Il y a deux ans, un écrivain colombien a frôlé la mort dans un endroit des plus inattendus. Un pays en guerre, une pizzeria à Kramatorsk, en Ukraine, où un missile russe menaçait de frapper. Héctor Abad Faciolince, originaire de Medellín, a échappé à la tragédie grâce à un simple échange de place avec sa collègue Victoria Amelina. Ce choix minuscule a coûté la vie à Amelina, mais a sauvé celle de Faciolince.
Faciolince ne croit pas au hasard, mais plutôt aux décisions que nous prenons. Il explique que sa présence en Ukraine n'était pas une fatalité, mais un choix conscient, influencé par des amis engagés dans la campagne "Aguanta Ucrania". Cette perspective souligne l'importance de la volonté humaine face aux circonstances tragiques.
Il évoque la question du destin et du libre arbitre, affirmant que les survivants d'une tragédie se demandent souvent pourquoi certains ont péri et d'autres non. Ce sentiment d'injustice résonne profondément, surtout lorsque la vie d'une personne peut dépendre d'un simple changement de place à une table.

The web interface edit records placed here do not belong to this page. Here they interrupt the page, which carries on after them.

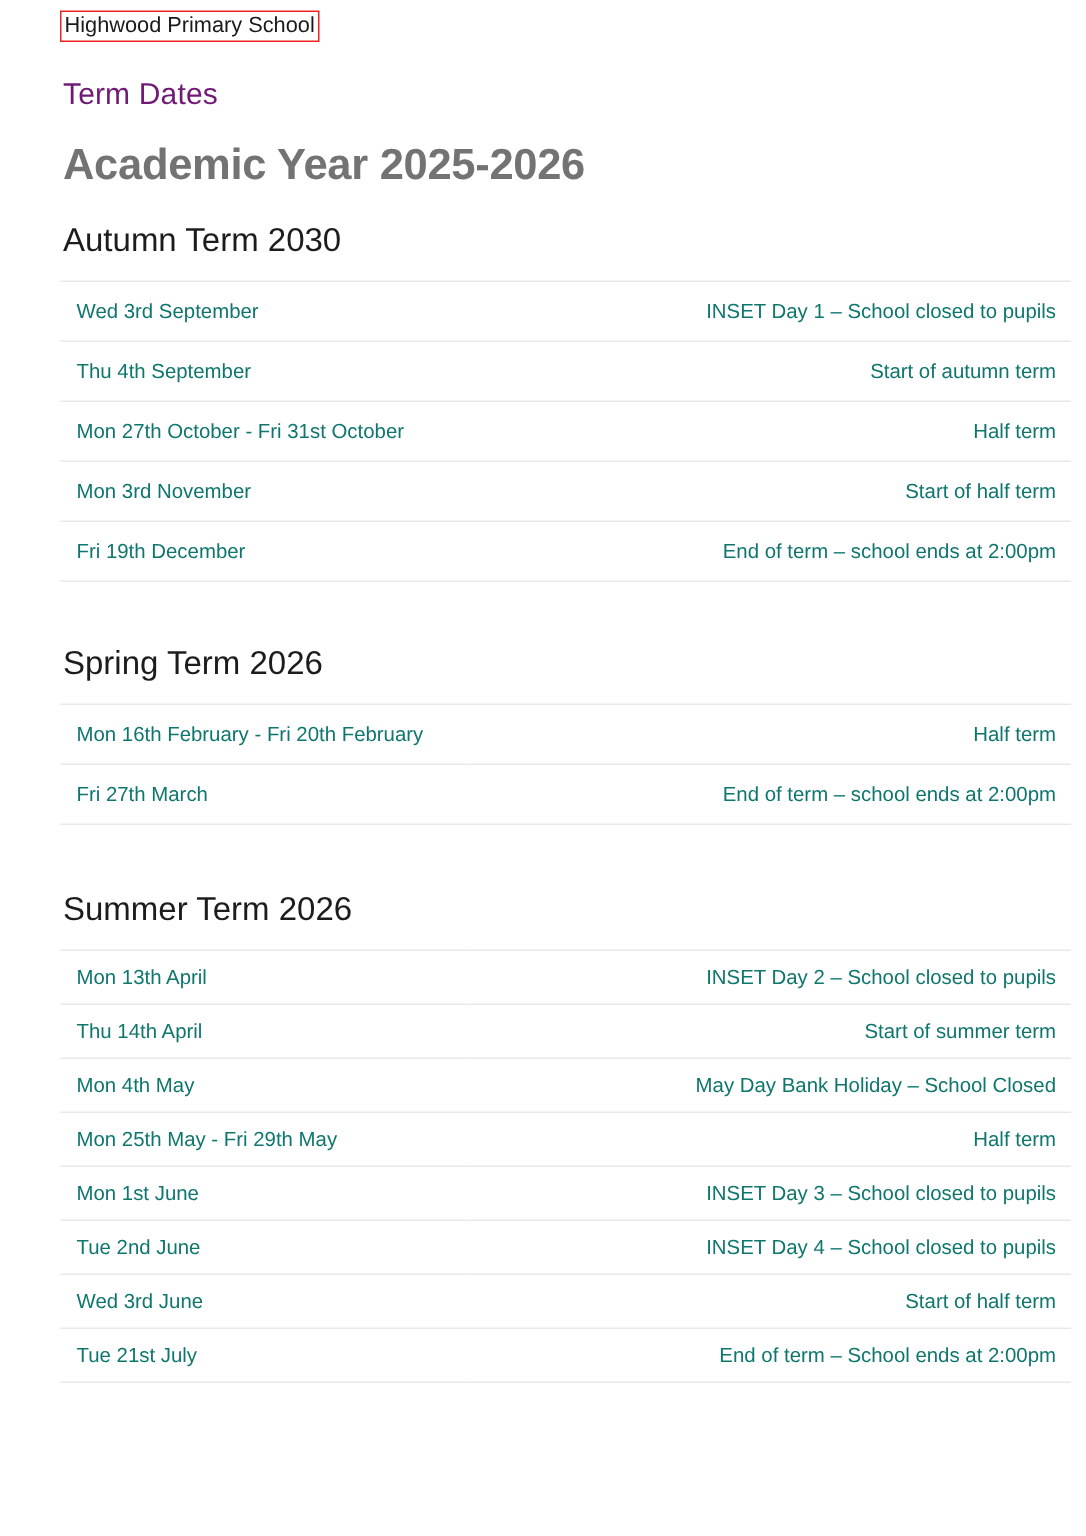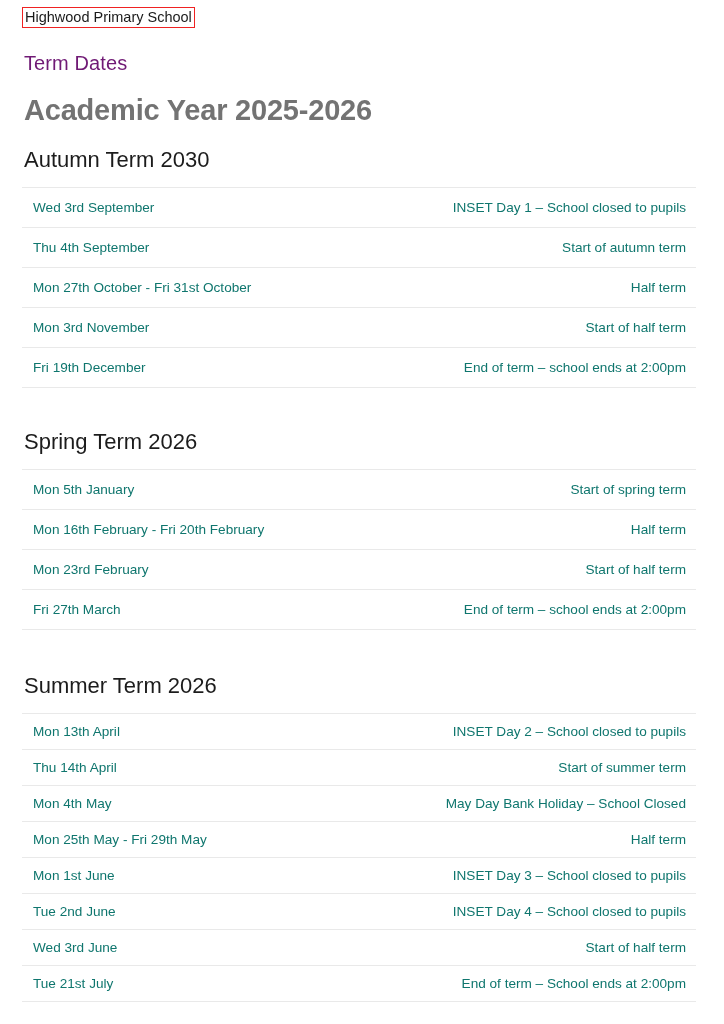--- a/index.html
+++ b/index.html
@@ -20,7 +20,7 @@
     width: 724px;
     height: 1024px;
     box-sizing: border-box;
-    padding: 0 22px;
+    padding: 0 40px;
   }
 
   

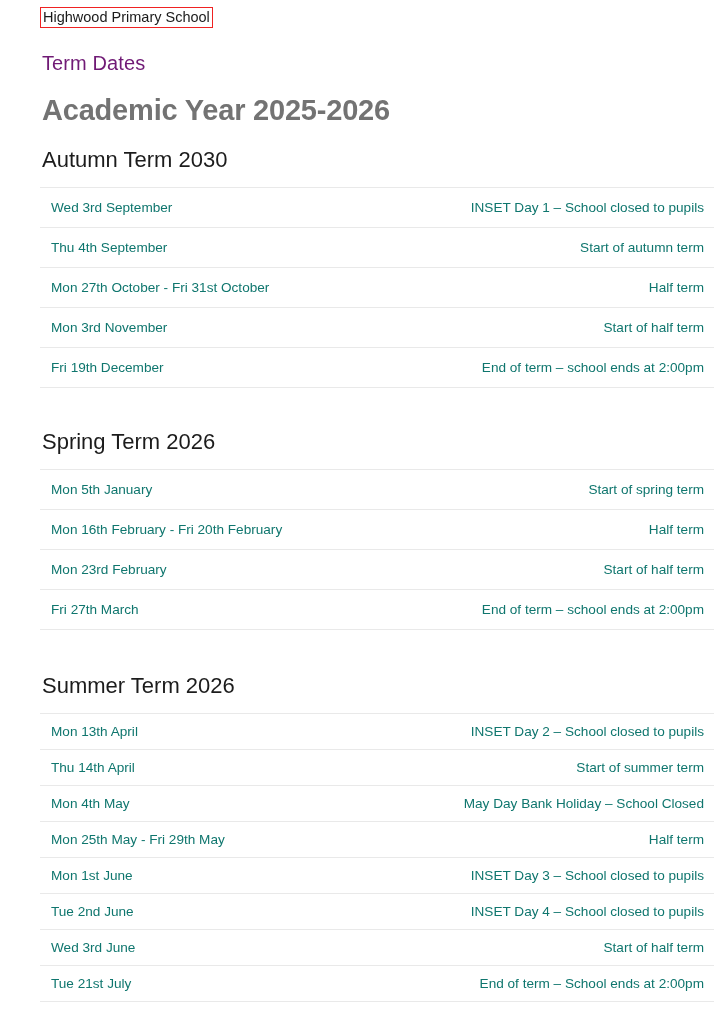--- a/index.html
+++ b/index.html
@@ -141,10 +141,6 @@
     <table class="term-table">
       <tbody>
         <tr>
-          <td class="col-date">Mon 5th January</td>
-          <td class="col-desc">Start of spring term</td>
-        </tr>
-        <tr>
           <td class="col-date">Mon 16th February - Fri 20th February</td>
           <td class="col-desc">Half term</td>
         </tr>

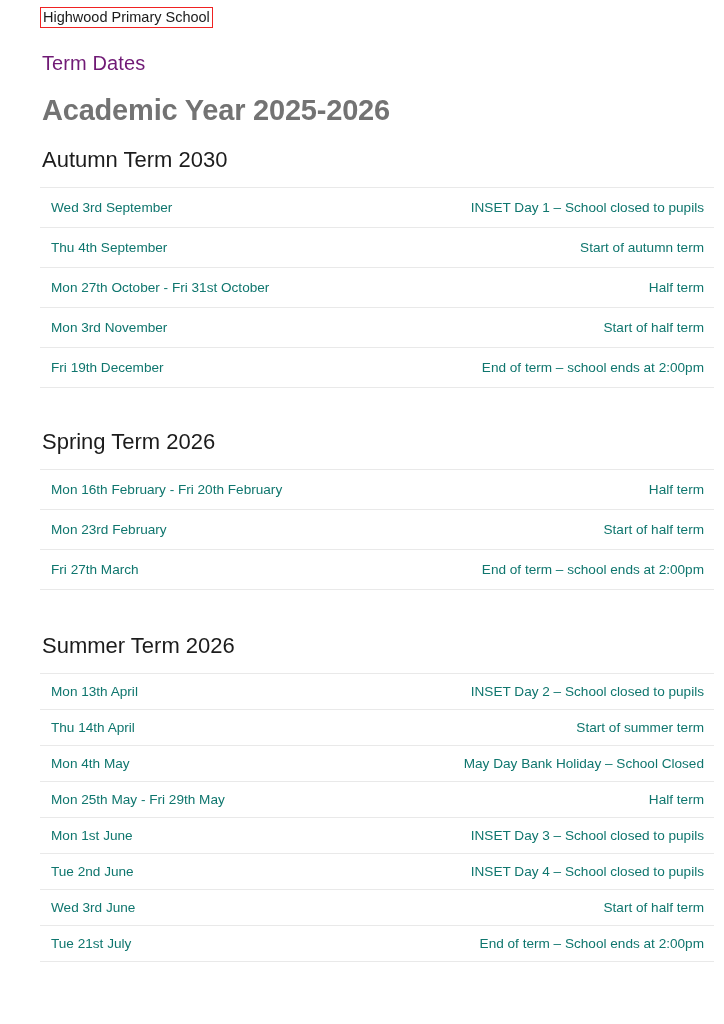--- a/index.html
+++ b/index.html
@@ -144,10 +144,6 @@
           <td class="col-date">Mon 16th February - Fri 20th February</td>
           <td class="col-desc">Half term</td>
         </tr>
-        <tr>
-          <td class="col-date">Mon 23rd February</td>
-          <td class="col-desc">Start of half term</td>
-        </tr>
         <tr class="last-rule">
           <td class="col-date">Fri 27th March</td>
           <td class="col-desc">End of term – school ends at 2:00pm</td>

Le traumatisme est un sujet délicat à aborder. Faciolince souligne que personne ne s'attend à ce que sa vie dépende de détails aussi aléatoires. La perte de Victoria, qui avait l'âge de sa propre fille, a renforcé cette réflexion sur la vie et la mort. La guerre crée une atmosphère d'incertitude où même les plus jeunes peuvent être victimes.
Ce sentiment d'étrangeté, d'injustice cosmique, est exacerbée par la réalité des conflits modernes. Les bombardements indiscriminés touchent des civils, des écoles et des hôpitaux, témoignant d'une volonté criminelle de nuire au plus grand nombre.
Dans son livre, Faciolince établit un lien entre la perte de Victoria Amelina et la mémoire de son père. Les deux histoires partagent un point commun : celui de personnes courageuses silencées par la violence. Amelina a choisi de rester pour documenter les crimes de guerre, sacrifiant sa sécurité et sa famille.
Faciolince se sent responsable de donner une voix à ceux qui ne peuvent plus parler. Il tente de faire justice par les mots, tout en reconnaissant les limites de cette démarche. Les mots peuvent créer une conscience de l'injustice, mais ils ne remplacent pas l'action.
Le titre de son livre, "Maintenant et à l'heure", évoque une prière collective face à la mort. Faciolince souligne que la mort, bien que perçue comme solitaire, peut être un processus partagé. Dans des moments tragiques, il est essentiel de parler sans peur, de défendre des valeurs fondamentales.
Il souligne que la société contemporaine a besoin de voix courageuses. Dans des contextes comme ceux de Gaza ou d'Ukraine, où la vie est en danger, il est crucial d'avoir des personnes prêtes à défendre la vérité, même au péril de leur propre sécurité.
Faciolince termine en rappelant que la lutte pour la justice et la vérité est essentielle dans un monde où le pouvoir peut facilement inverser les rôles de victime et de bourreau. La résistance ukrainienne est un symbole d'espoir, et l'écrivain appelle à ne pas abandonner ces valeurs fondamentales. La voix de ceux qui souffrent doit être entendue et défendue.